«Voi centrafricani mi avete rubato il cuore»

«Voi centrafricani mi avete rubato il cuore»: così ha detto papa Francesco al neo-eletto presidente della Repubblica Centrafricana Faustin Archenge Touadera, in visita ufficiale a Roma. Lunedì scorso infatti Toudera ha visitato il Vaticano per rendere omaggio al coraggio di Bergoglio che, nel novembre scorso, contro il parere di molte nazioni (tra cui la Francia) ha deciso di inserire la capitale Bangui nel suo tour africano, nonostante i gravissimi rischi sul fronte della sicurezza. A Bangui il pontefice volle aprire l’anno santo, parlando di pace, implorando l’aiuto di tutti per la riconciliazione.

Toudera ha dichiarato: «La visita del papa del 29 novembre scorso è stato un momento fondamentale per la vita del nostro Paese. C’erano condizioni difficili sotto il profilo della sicurezza, c’era divisione. Il papa con molto coraggio ha accettato di venire in quelle condizioni per portare il suo messaggio di pace e riconciliazione. Non potevamo – sottolinea il neo presidente del Centrafrica – restare insensibili a questo messaggio». Il processo di riconciliazione tra musulmani e cristiani sembra infatti iniziato anche se Toudera non nasconde che «occorre lavorare ancora per la pace» anche con la collaborazione della forza internazionale.

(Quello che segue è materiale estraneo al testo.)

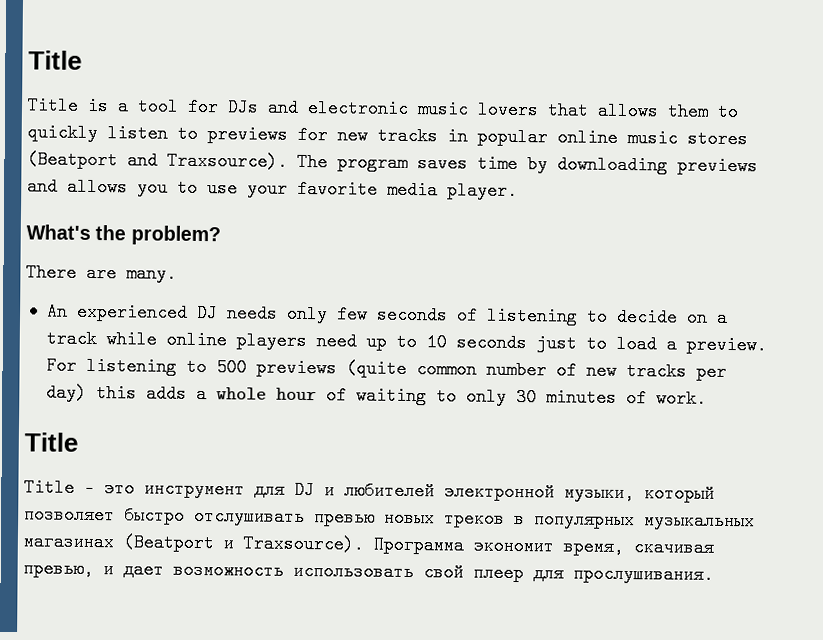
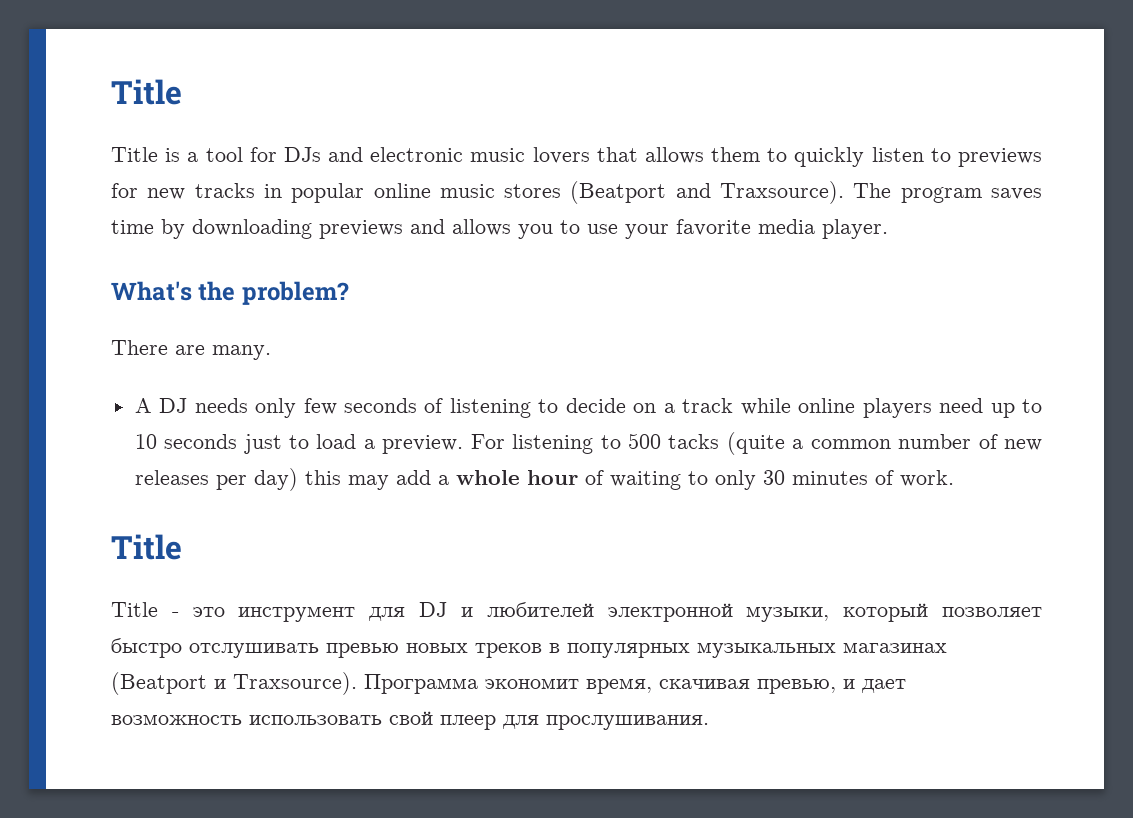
[45,302,188,322] An experienced -> [134,398,152,413] A
[255,358,407,378] previews (quite -> [668,432,804,455] tacks (quite a
[625,362,687,381] tracks -> [134,470,209,485] releases
[145,384,187,403] adds -> [347,470,431,490] may add

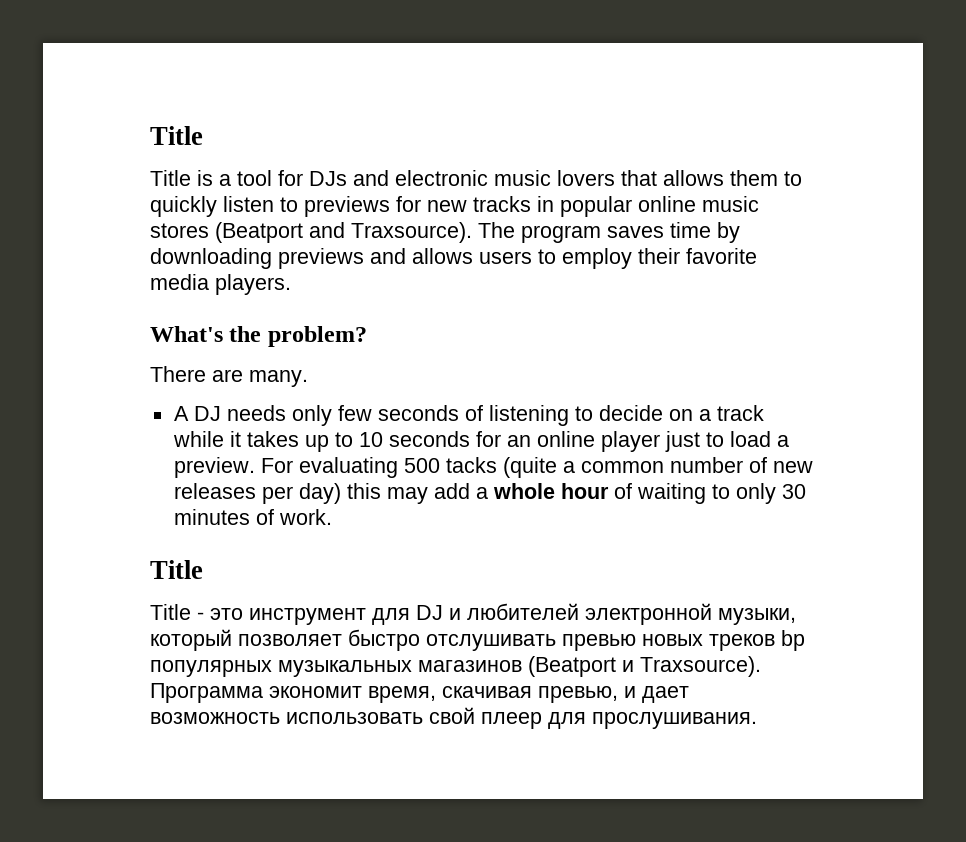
[518,220,669,239] you to use your -> [479,248,680,269] users to employ their
[822,219,888,239] player. -> [215,274,291,295] players.
[798,398,984,418] online players need -> [229,431,299,447] it takes
(238, 441) none -> [475,431,660,452] for an online player
[512,434,621,454] listening to -> [298,457,398,478] evaluating
[549,643,560,653] в -> [781,630,805,651] bp
[843,643,947,653] магазинах -> [418,660,522,672] магазинов

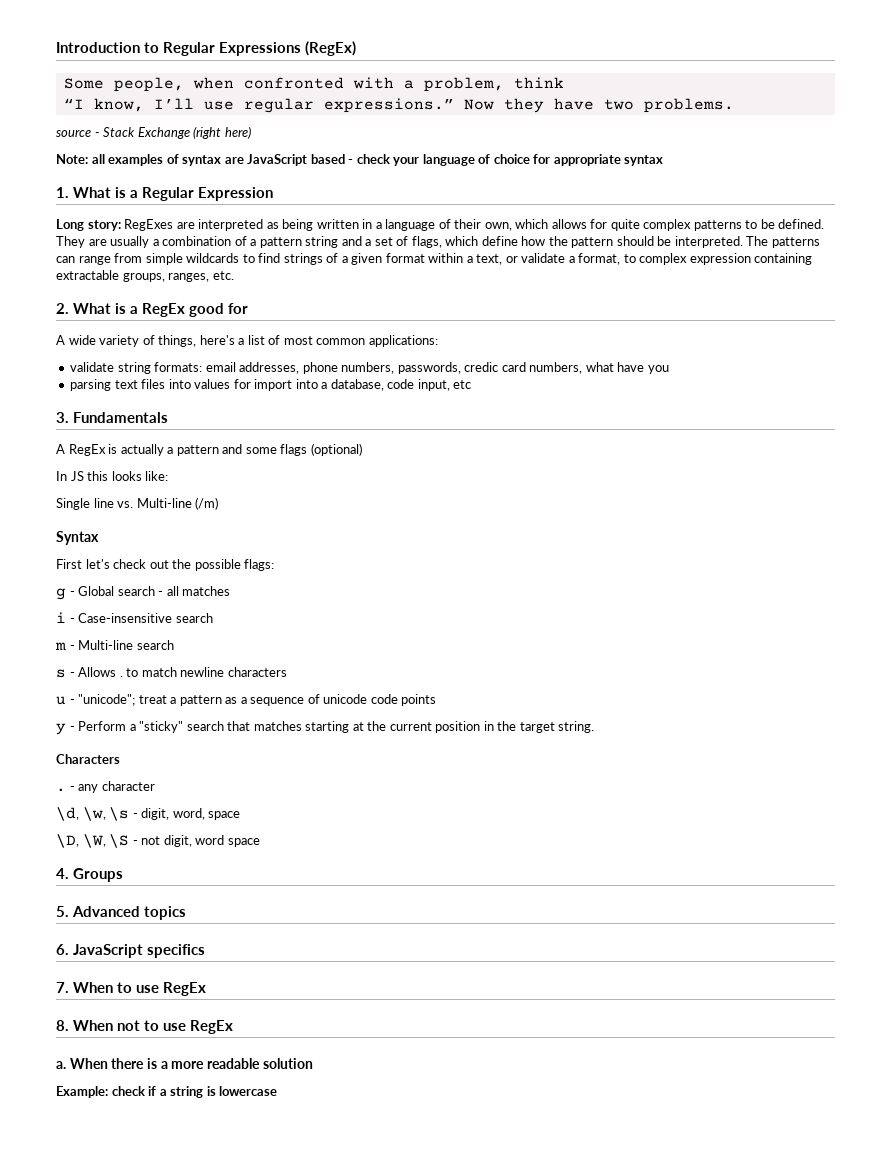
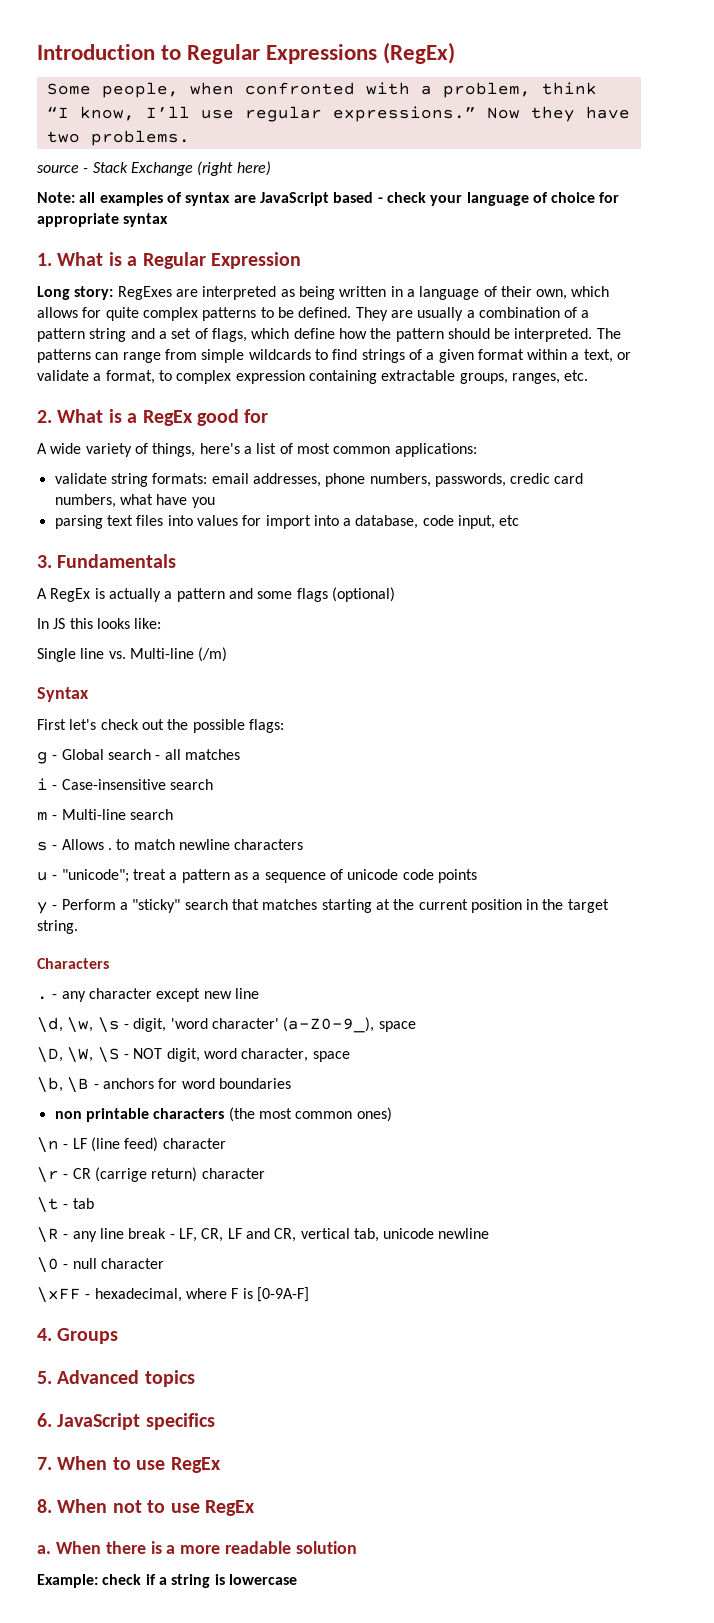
(155, 786) none -> [156,988,259,1002] except new line
[172,808,205,820] word, -> [170,1017,375,1033] 'word character' (a-Z0-9_),
[141,836,161,845] not -> [133,1048,163,1059] NOT
[227,838,260,847] space -> [241,1048,350,1062] [37,1077,291,1093] [54,1107,392,1122] [37,1137,226,1153] [37,1167,265,1183] [37,1197,94,1213] [37,1227,490,1243] [37,1257,164,1273] [37,1287,309,1303] character, space // \b, \B - anchors for word boundaries // non printable characters (the most common ones) // \n - LF (line feed) character // \r - CR (carrige return) character // \t - tab // \R - any line break - LF, CR, LF and CR, vertical tab, unicode newline // \0 - null character // \xFF - hexadecimal, where F is [0-9A-F]

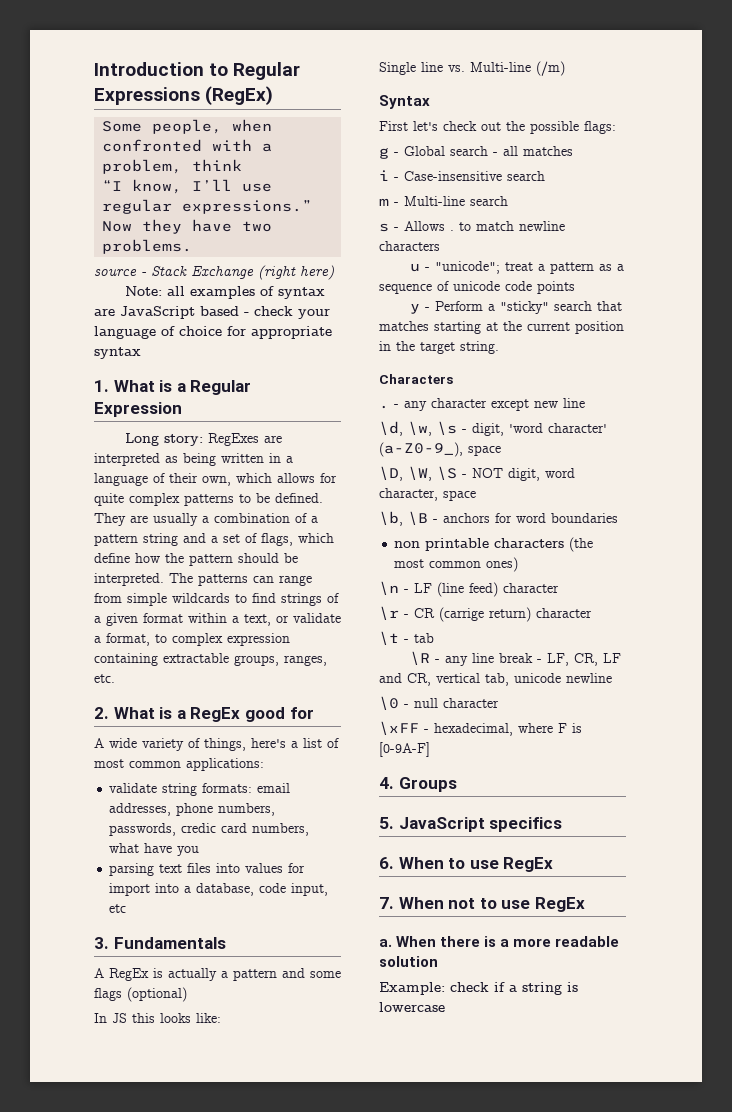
[57,1370,195,1387] [37,1413,52,1427] Advanced topics // 6. -> (394, 823) none
[37,1457,52,1470] 7. -> [379,857,394,869] 6.
[37,1499,52,1513] 8. -> [379,897,394,909] 7.

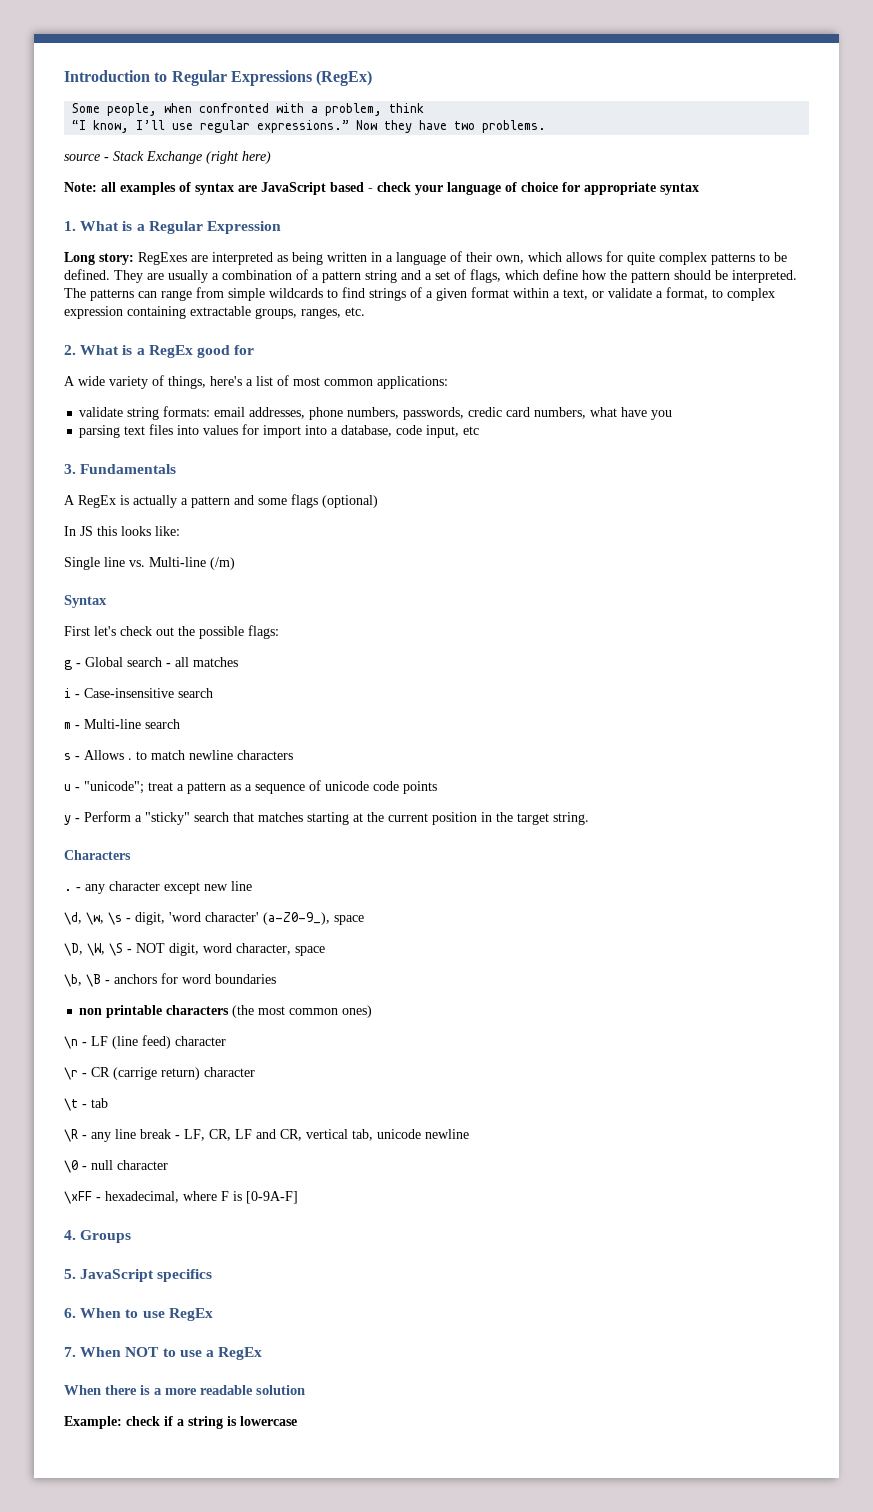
[448,897,585,912] [379,939,392,947] not to use RegEx // a. -> [125,1347,263,1360] NOT to use a RegEx //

Non a caso, nel pomeriggio, il presidente centrafricano ha visitato Sergio Mattarella  al Quirinale. Al centro dell’incontro privato temi come il ritorno alla pace permanente, la riconciliazione, il disarmo, la riforma del settore della sicurezza, della governance e l’economia. Alla fine dell’udienza il presidente Mattarella ha confermato il sostegno dell’Italia alle nuove istituzioni del paese centrafricano e il loro impegno per una pace duratura, riaffermando una maggiore cooperazione in materia di sviluppo e sicurezza.